つつじが花盛りです。お陰様で、住まいの近くの季節感を満喫する日々です。
非常事態措置をいつどうなれば解除するのか、根拠となるデータを示せなかった政府の、指定感染症に指定したことや、クラスター対策に絞ったことなど初動のまずさや後手後手の対応が批判を浴びています。韓国や台湾を見れば事態は対処で変わることが見え、無理もありません。内閣が官僚の人事権を握る仕組みがこのような結果を招いたのではないかとも言われています。それもあるでしょうが、内閣も担当の官僚も一人一人は真剣に働いていて、こんな事態を招いたが、自分は間違ってない、悪くない、と誰もが思っているのではと推察されます。

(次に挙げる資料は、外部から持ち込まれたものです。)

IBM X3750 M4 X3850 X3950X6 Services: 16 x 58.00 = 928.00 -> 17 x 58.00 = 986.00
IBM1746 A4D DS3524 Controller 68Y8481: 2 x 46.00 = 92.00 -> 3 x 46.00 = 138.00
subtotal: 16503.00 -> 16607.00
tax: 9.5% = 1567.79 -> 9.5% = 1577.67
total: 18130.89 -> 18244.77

ここで政府の批判をするつもりはなく、このような事態は他人事ではなく、社会の各組織、自分らの建築の業界でも色々な現場で生じている現象ではないかと思ってのことです。これは仕事の意識や捉え方が変わって、仕事をするということは、優秀な人ほど決められたことを勝手に変えることなく、指示された作業を遂行することだと認識していています。昇進する人が優秀と言われる職場では、職制を気にして職能意識が薄れるようになります。例えば、昇進する人は、上司の意向に沿うように務め、自分の仕事の究極の目的は、自分ではなく上司が見定めるものと捉え、自分で考えることを避けるきらいがあります。上司も、部下を成長させるべく任せて仕事をさせているつもりでいます。うまくいっている通常の組織では、業務がマニアル化やルーティング化し、上司も部下も職制を気にして、仕事(職能)の対象である現場の状況に鈍感になっていきます。

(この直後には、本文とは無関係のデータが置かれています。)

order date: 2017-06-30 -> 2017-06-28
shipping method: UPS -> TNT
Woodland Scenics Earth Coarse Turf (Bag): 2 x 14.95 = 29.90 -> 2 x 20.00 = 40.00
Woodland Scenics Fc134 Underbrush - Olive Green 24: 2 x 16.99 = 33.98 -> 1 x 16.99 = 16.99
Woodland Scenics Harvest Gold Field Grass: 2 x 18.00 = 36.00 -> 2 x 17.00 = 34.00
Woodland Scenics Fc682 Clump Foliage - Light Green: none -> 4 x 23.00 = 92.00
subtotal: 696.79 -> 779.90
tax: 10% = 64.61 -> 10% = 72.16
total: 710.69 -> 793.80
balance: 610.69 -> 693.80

そんな中、新たな事態で予定していないことが起こった場合、誰も自分の仕事として捉えようとせず、押し付け合い、対応できない仕組みとなりがちです。職能としての仕事の究極の目的を意識している者なら、領域を広く捉え、ちょっとした現場での違和感も敏感に感じ取り、その違和感が重大な問題を引き起こすかどうかの予測ができ、打つべき時には早急に手を打とうとします。でもそのような事態で打つべき手は、誰もわからず、わかっても自分の判断が許される領域からはみ出し、越権行為になりがちです。上司に報告しても、予測能力のない上司では、余計な問題を持ち込むな、となり、重大な事態になるまで放置されかねません。
解りやすい評価の高い事例は、有名な国連難民高等弁務官の緒方貞子さんのイラクのトルコ国境の難民キャンプ地での、立場を超えた支援判断です。このような判断は、予測能力が高く、経験ゆえに見えるところも多く、また業務の守備範囲を広く捉えられるから変わってくるもので、今回の国の対応まずさも、設計者にとっては他山の石とすべきものかと思います。
今回の新型コロナウィルスが社会のあらゆるところに、新たな事態を生みだし、そこでの対応は、まさに予測能力が問われることになると思われます。
写真のような穏やかな凪がいつまでも続いて欲しいのですが。